In order to deploy the gates application to your AWS account, you will need to meet the following requirements:

• AWS Account with CDK Bootstrapping (us-east-1 region is required to be bootstrapped)
• AWS CLI with configured credentials for your AWS Account
• Node.js & npm

2) Create a new CDK app project

Create a new AWS CDK project using the AWS CDK CLI cdk init command:

npx cdk@latest init app --language typescript

3) Install the @consid-germany/gates package

Install the @consid-germany/gates npm package which contains the AWS CDK construct.

npm install -D @consid-germany/gates

4) Create stack and Gates construct

Inside your CDK app or stack (see bin or lib directory), import the Gates construct from the @consid-germany/gates package and create it. The Gates construct needs to be created within a stack that has an environment (env) configuration providing the region and account of the target AWS account where the application should be deployed.

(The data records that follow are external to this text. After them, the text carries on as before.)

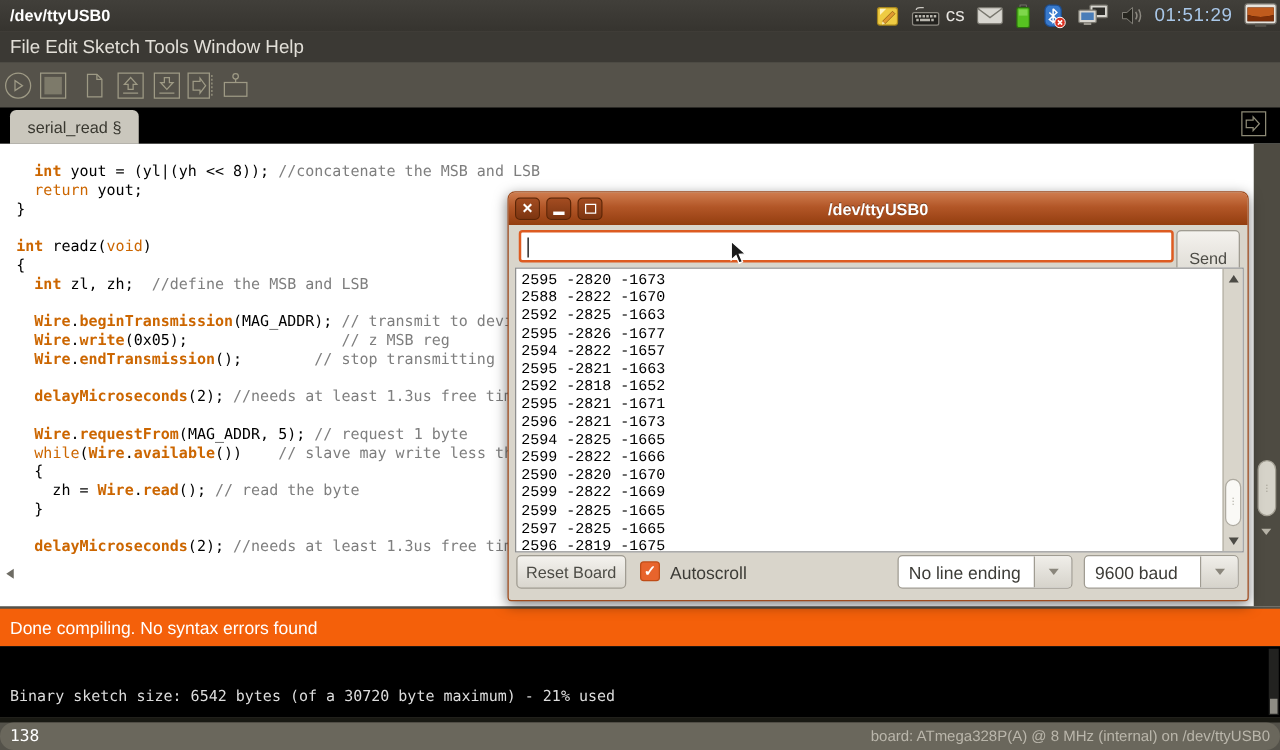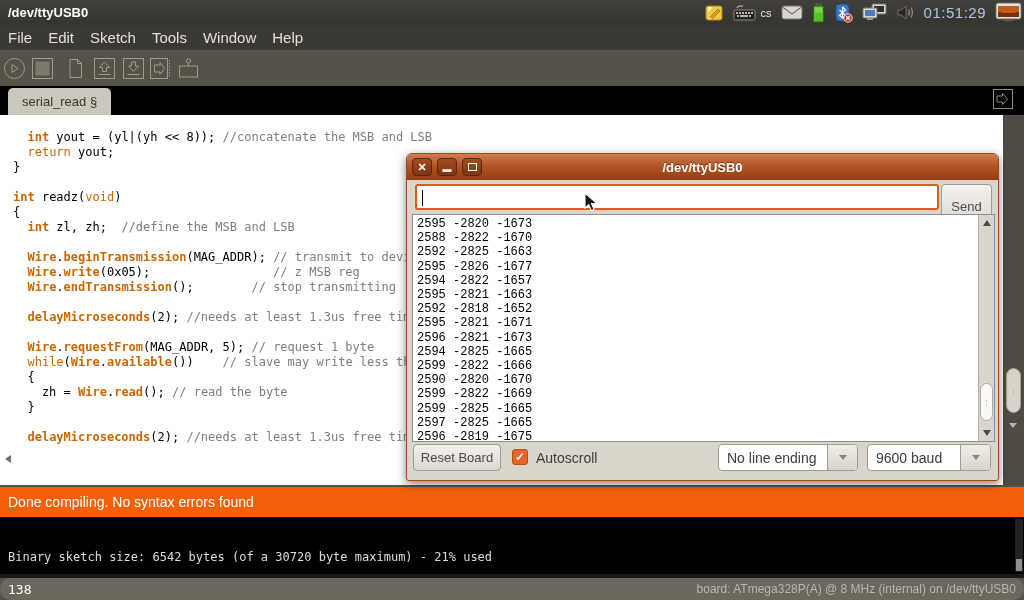--- a/index.html
+++ b/index.html
@@ -13,7 +13,7 @@
   .panel-title { color:#fff; font-weight:bold; font-size:13px; padding-left:8px; }
   .tray { position:absolute; right:2px; top:0; height:25px; display:flex; align-items:center; gap:9px; }
   .tray svg { display:block; }
-  .kbd-layout { color:#e8e6e2; font-size:11px; margin-left:-4px; }
+  .kbd-layout { color:#e8e6e2; font-size:15px; margin-left:-4px; }
   .clock { color:#a9c7e8; font-size:15px; letter-spacing:.5px; }
 
   

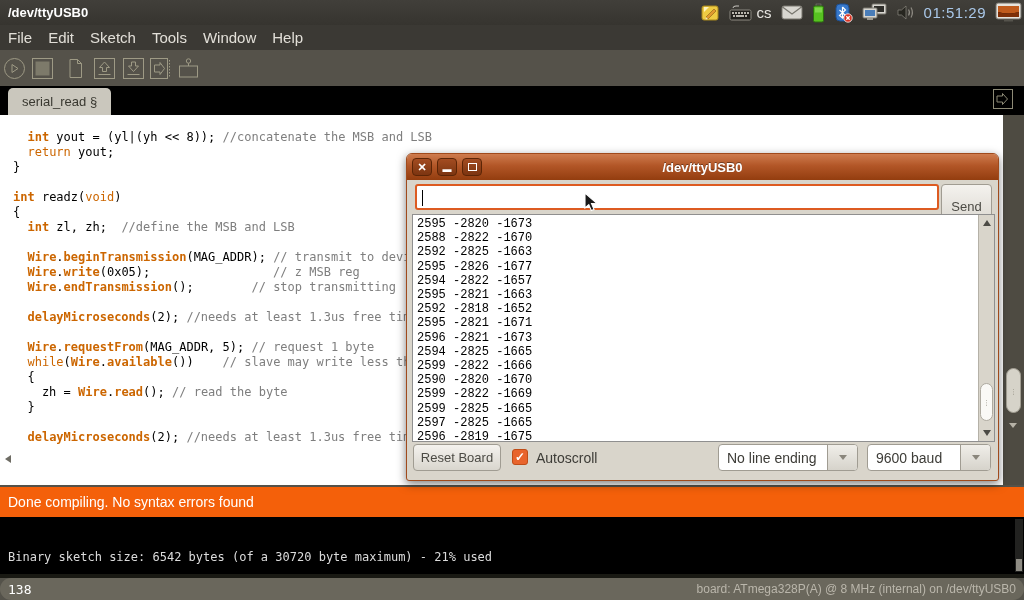--- a/index.html
+++ b/index.html
@@ -18,7 +18,7 @@
 
   
   .menu-bar { position:absolute; left:0; top:25px; width:1024px; height:25px;
-    background:#3b3934; display:flex; align-items:center; gap:16px; padding-left:8px; }
+    background:#3b3934; display:flex; align-items:center; gap:4px; padding-left:8px; }
   .menu-item { color:#e2dfd8; font-size:15px; }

Example stack to use with your CDK application (see app created in the bin directory):

import * as cdk from "aws-cdk-lib";
import { Gates } from "@consid-germany/gates";

const app = new cdk.App();

const stack = new cdk.Stack(app, 'Stack', {
    env: {
        region: "eu-central-1", // replace with the region where you want to deploy the stack
        account: "1234567890",  // replace with your AWS account id
    }
});

new Gates(stack, "Gates", {
    gitHubApi: {
        allowedSubPatterns: [
            "repo:consid-germany/gates:*"   // replace with your repositories
        ]
    },
});

5) Deploy the app

Run the following command to deploy the gates application stacks into your AWS account:

npx cdk@latest deploy --all

Infrastructure Overview

When deploying the gates application using the gates AWS CDK construct, there are a few AWS cloud resources which will be created:

• AWS Lambda function for the API and a AWS DynamoDB table where gates are stored.
• DNS record for the GitHub API (e.g. github.gates.consid.tech), which will be routed to an API Gateway (HttpApi). An ACM certificate is created and attached to the HttpApi. The HttpApi uses an AWS Lambda function to validate the JWT OIDC GitHub token which will be included in requests of the GitHub Action workflows using the consid-germany/gates action. When a request is valid, the API Lambda function will be called with the request and the response of the function is returned.
• DNS record for the API & UI (e.g. gates.consid.tech), which will be routed to a CloudFront distribution. A global ACM certificate is created and attached to the CloudFront distribution. The CloudFront distribution uses a global AWS WAF (Web Application Firewall) utilizing a WAF rule and a WAF IpSet to restrict access to the content for a custom set of IP addresses.
  • Requests to /api and any sub route /api/{proxy+} will be redirected to an API Gateway (HttpApi). To only allow the CloudFront distrbution to be able to access the HttpApi, the HttpApi will use an AWS Lambda function to validate an HTTP Header (x-verify-origin) which will be included in the redirected requests by the CloudFront distribution with a secret value. When a request is valid, the API Lambda function will be called with the request and the response of the function is returned.
  • Any other request will be redirected to the UI (provided via static frontend assets in a S3 Bucket).

Contributing

All types of contributions are encouraged and valued. Check out the Contributing file for more information about how to contribute as well as for detailed information about setting up the local development environment for the different components of gates.

Acknowledgements

The gates project is heavily inspired by the great gatekeeper tool developed at OTTO (GmbH & Co. KG).